Posted August 17, 2011 by J Matthew Cobb in Reviews 1.0

Southern singer chooses easy-listening pop rather than his usual blues

You’d think that singer/songwriter Marc Broussard was auditioning for Chris Evans’ double in the summer film Captain America if you took one glance at the album cover of his self-titled album. Actually, it’s a pretty cool image: a leather-clad Broussard sprinting forward with a flying American flag in his possession, but it’s an image that doesn’t technically fit his kind of bayou soul. Although his voice and preferred musical style is linked to the swampy heartlands of Louisiana – one of America’s greatest musical frontiers of jazz, blues and funk – most musicologists tend to wrap their preconceived notions of patriotic music around Bruce Springsteen, Lee Greenwood and fiddle-fueled folk. But Broussard’s distinctive soulful voice wraps so delicately around just about any type of music thrown at him.  Soul purists want him all to themselves, but give him a soaring popera track from Michael Buble, a Lenny Kravitz guitar-drizzled rock jam (“Bleeding Heart”) or a Mavis Staples gospel-blues drencher (“Eye On The Prize”), he can just about do it. Like Adele, Broussard duplicates notes that can only be accessed from the depths of the soul. And on Marc Broussard’s self-titled event, his second for Atlantic, he does just that while sifting through a nice assortment of American music.

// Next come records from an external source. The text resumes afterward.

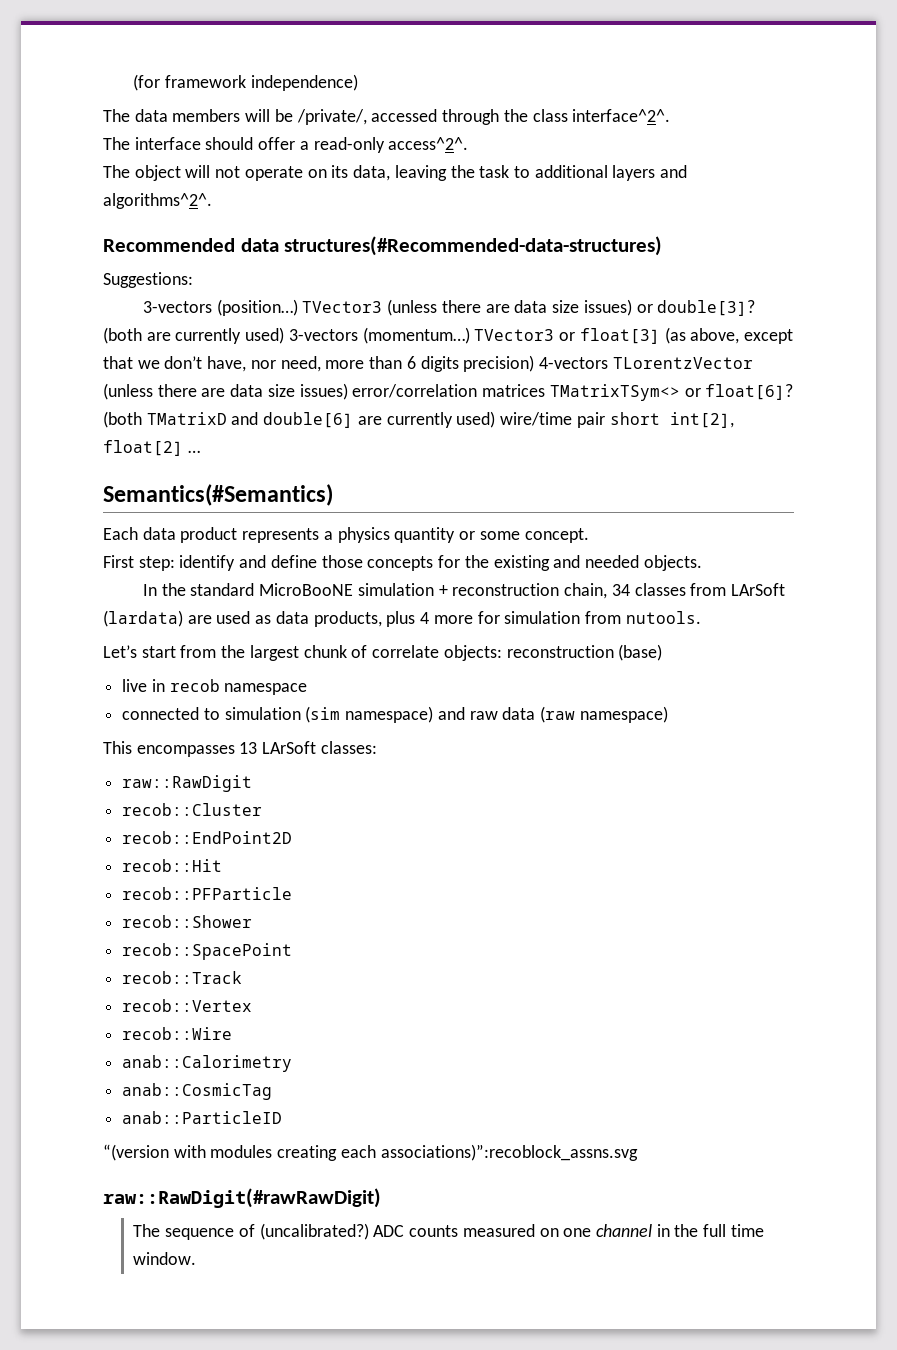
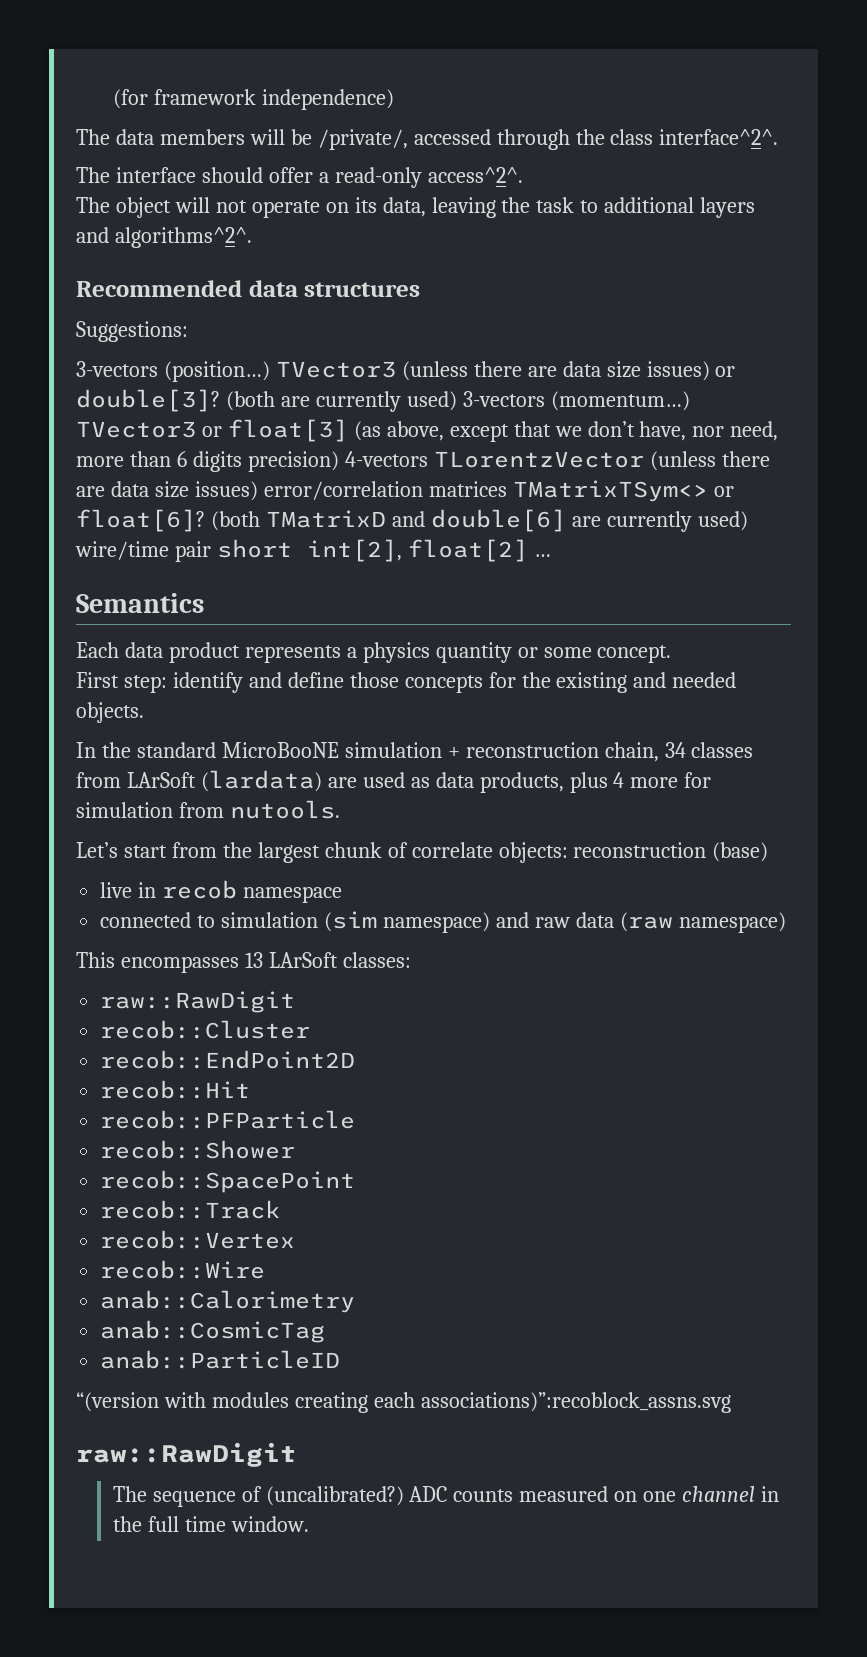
- Recommended data structures(#Recommended-data-structures)
+ Recommended data structures
- Semantics(#Semantics)
+ Semantics
  “(version with modules creating each associations)”:recoblock_assns.svg
- raw::RawDigit(#rawRawDigit)
+ raw::RawDigit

The album opener, “Lucky,” walks in the footsteps of Hall & Oates ‘70’s soul, while Broussard’s vocals soothes the Bruno Mars beats of “Cruel.” The most gratifying moment for Broussard is when he delicately touches the songwriting grandeur of John Mayer on “Let It All Out.” When he sweeps into his falsetto on the chorus last line (“Say everything to me”), his voice places tingling sensations to the spine.

It is obvious that some tracks fail to stand out as frontrunners. The Eighties leftover pop of “Only Everything” and the lyrical blah-ness of “Yes Man” feel like salvageable demos in search of an extra writer. But even with Broussard’s mistakes of trying to do it all on one album, like Steve Rogers before the Super Soldier Serum, he is justified in his right to dash into the sunset with Old Glory. He’s just in need of some additional super powers before the next battle.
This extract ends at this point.